EXERCISE DATA START
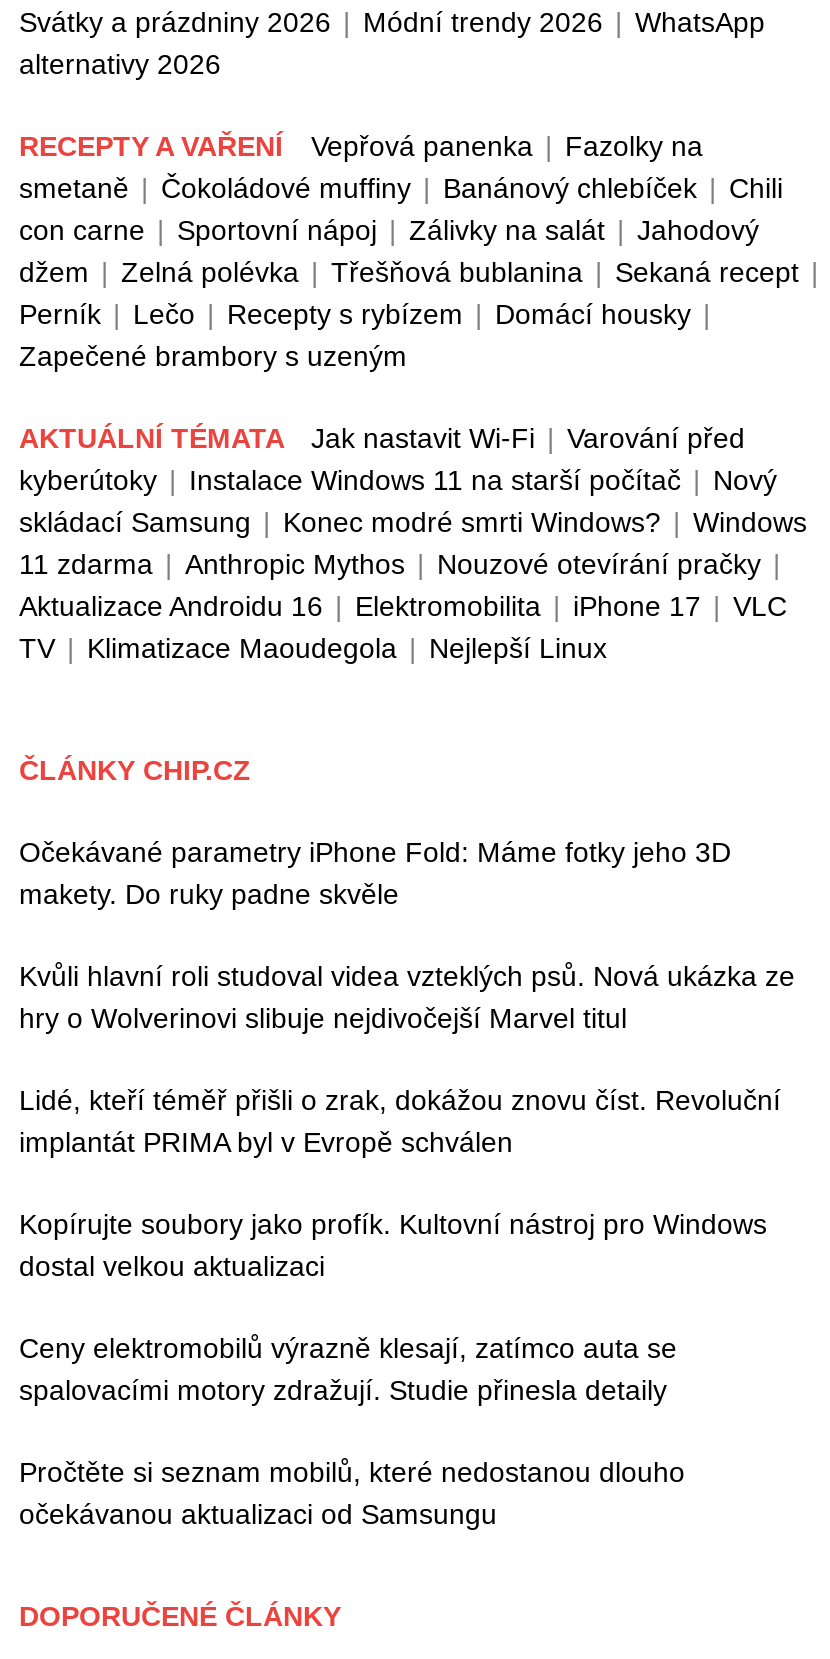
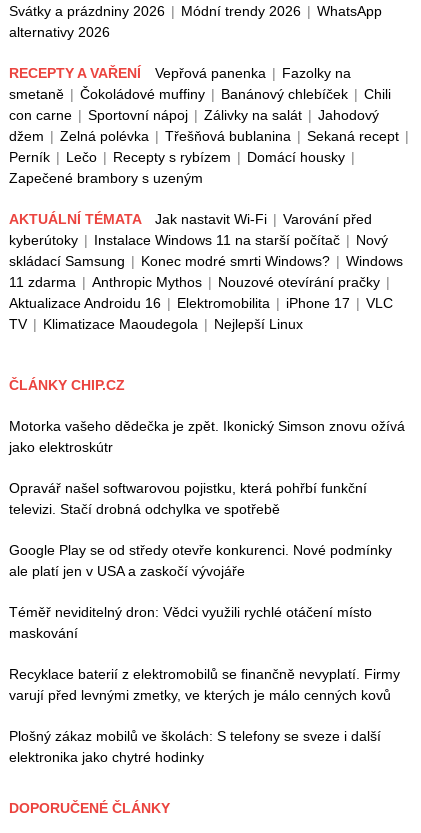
[19,836,731,910] Očekávané parametry iPhone Fold: Máme fotky jeho 3D | makety. Do ruky padne skvěle -> [9,418,405,455] Motorka vašeho dědečka je zpět. Ikonický Simson znovu ožívá | jako elektroskútr
[19,960,795,1034] Kvůli hlavní roli studoval videa vzteklých psů. Nová ukázka ze | hry o Wolverinovi slibuje nejdivočejší Marvel titul -> [9,480,367,517] Opravář našel softwarovou pojistku, která pohřbí funkční | televizi. Stačí drobná odchylka ve spotřebě
[19,1084,781,1158] Lidé, kteří téměř přišli o zrak, dokážou znovu číst. Revoluční | implantát PRIMA byl v Evropě schválen -> [9,542,392,579] Google Play se od středy otevře konkurenci. Nové podmínky | ale platí jen v USA a zaskočí vývojáře
[19,1208,767,1282] Kopírujte soubory jako profík. Kultovní nástroj pro Windows | dostal velkou aktualizaci -> [9,604,372,641] Téměř neviditelný dron: Vědci využili rychlé otáčení místo | maskování
[19,1332,677,1406] Ceny elektromobilů výrazně klesají, zatímco auta se | spalovacími motory zdražují. Studie přinesla detaily -> [9,666,400,703] Recyklace baterií z elektromobilů se finančně nevyplatí. Firmy | varují před levnými zmetky, ve kterých je málo cenných kovů
[19,1456,685,1530] Pročtěte si seznam mobilů, které nedostanou dlouho | očekávanou aktualizaci od Samsungu -> [9,728,381,765] Plošný zákaz mobilů ve školách: S telefony se sveze i další | elektronika jako chytré hodinky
EXERCISE DATA END
[DIRECTIONS] What is needed is an exact reproduction of the data, pictures excluded.

[ANSWER TO THIS TASK]
[19,836,731,910] Očekávané parametry iPhone Fold: Máme fotky jeho 3D | makety. Do ruky padne skvěle -> [9,418,405,455] Motorka vašeho dědečka je zpět. Ikonický Simson znovu ožívá | jako elektroskútr
[19,960,795,1034] Kvůli hlavní roli studoval videa vzteklých psů. Nová ukázka ze | hry o Wolverinovi slibuje nejdivočejší Marvel titul -> [9,480,367,517] Opravář našel softwarovou pojistku, která pohřbí funkční | televizi. Stačí drobná odchylka ve spotřebě
[19,1084,781,1158] Lidé, kteří téměř přišli o zrak, dokážou znovu číst. Revoluční | implantát PRIMA byl v Evropě schválen -> [9,542,392,579] Google Play se od středy otevře konkurenci. Nové podmínky | ale platí jen v USA a zaskočí vývojáře
[19,1208,767,1282] Kopírujte soubory jako profík. Kultovní nástroj pro Windows | dostal velkou aktualizaci -> [9,604,372,641] Téměř neviditelný dron: Vědci využili rychlé otáčení místo | maskování
[19,1332,677,1406] Ceny elektromobilů výrazně klesají, zatímco auta se | spalovacími motory zdražují. Studie přinesla detaily -> [9,666,400,703] Recyklace baterií z elektromobilů se finančně nevyplatí. Firmy | varují před levnými zmetky, ve kterých je málo cenných kovů
[19,1456,685,1530] Pročtěte si seznam mobilů, které nedostanou dlouho | očekávanou aktualizaci od Samsungu -> [9,728,381,765] Plošný zákaz mobilů ve školách: S telefony se sveze i další | elektronika jako chytré hodinky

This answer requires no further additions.